Malaysian football referee

Muhammad Nazmi Bin Nasaruddin (born 26 February 1990) also known as Nazmi Nasaruddin, is a Malaysian professional football referee FIFA since 2016 and has also refereed a number of AFC Champions League matches. Nazmi was selected to be referee of the Final of the 2023 AFC U-20 Asian Cup held in Uzbekistan.

Nazmi refereed the matches in the 2016 AFC Solidarity Cup, 2018 AFC U-16 Championship, 2022 Asian Games, 2023 AFC U-20 Asian Cup, 2023 AFC Asian Cup and the 2022 EAFF E-1 Football Championship.

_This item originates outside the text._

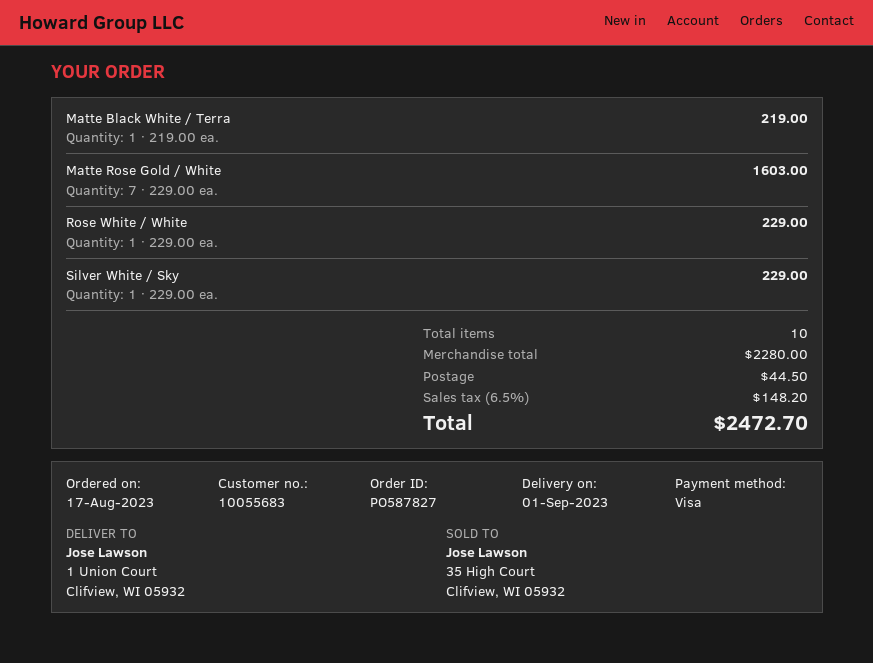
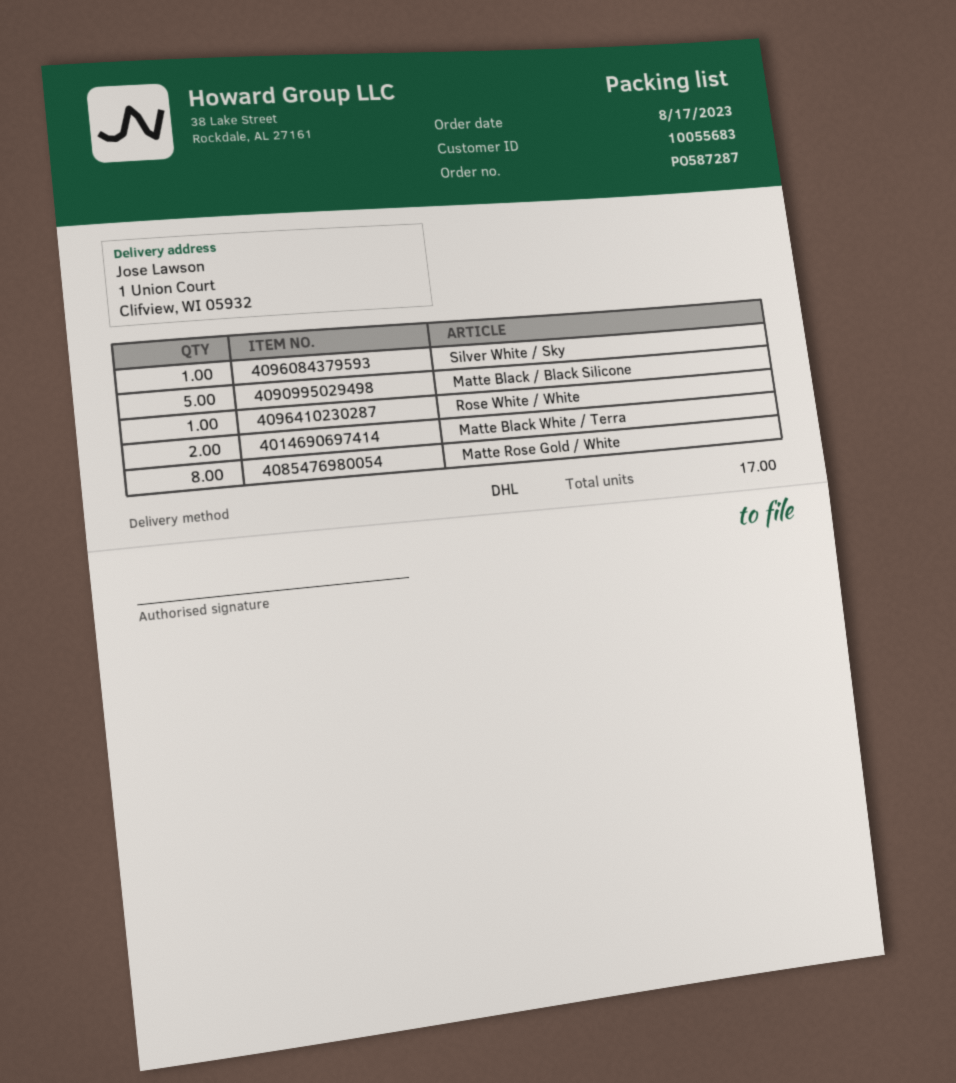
order number: PO587827 -> PO587287
Matte Black White / Terra: 1 -> 2
Matte Rose Gold / White: 7 -> 8
Matte Black / Black Silicone: none -> 5
total quantity: 10 -> 17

He has also officiated in the V. League 1 and Super League.

==Refereeing career==

Nazmi has refereed in the Malaysia Premier League and Malaysia Super League since 2011, being promoted to the FIFA international referee list in 2016. He officiated numerous matches in the AFC Champions League and the AFC Cup, as a fourth official before becoming the main referee in the 2020 AFC Champions League group stage fixture between Al Shorta and Al Wehda.

In February 2017, he officiated a 2017 AFC Cup match, the group stage tie between Yadanarbon and Home United.

In 2019, Nazmi also officiated in a number of international friendlies match between in the Oceania continent.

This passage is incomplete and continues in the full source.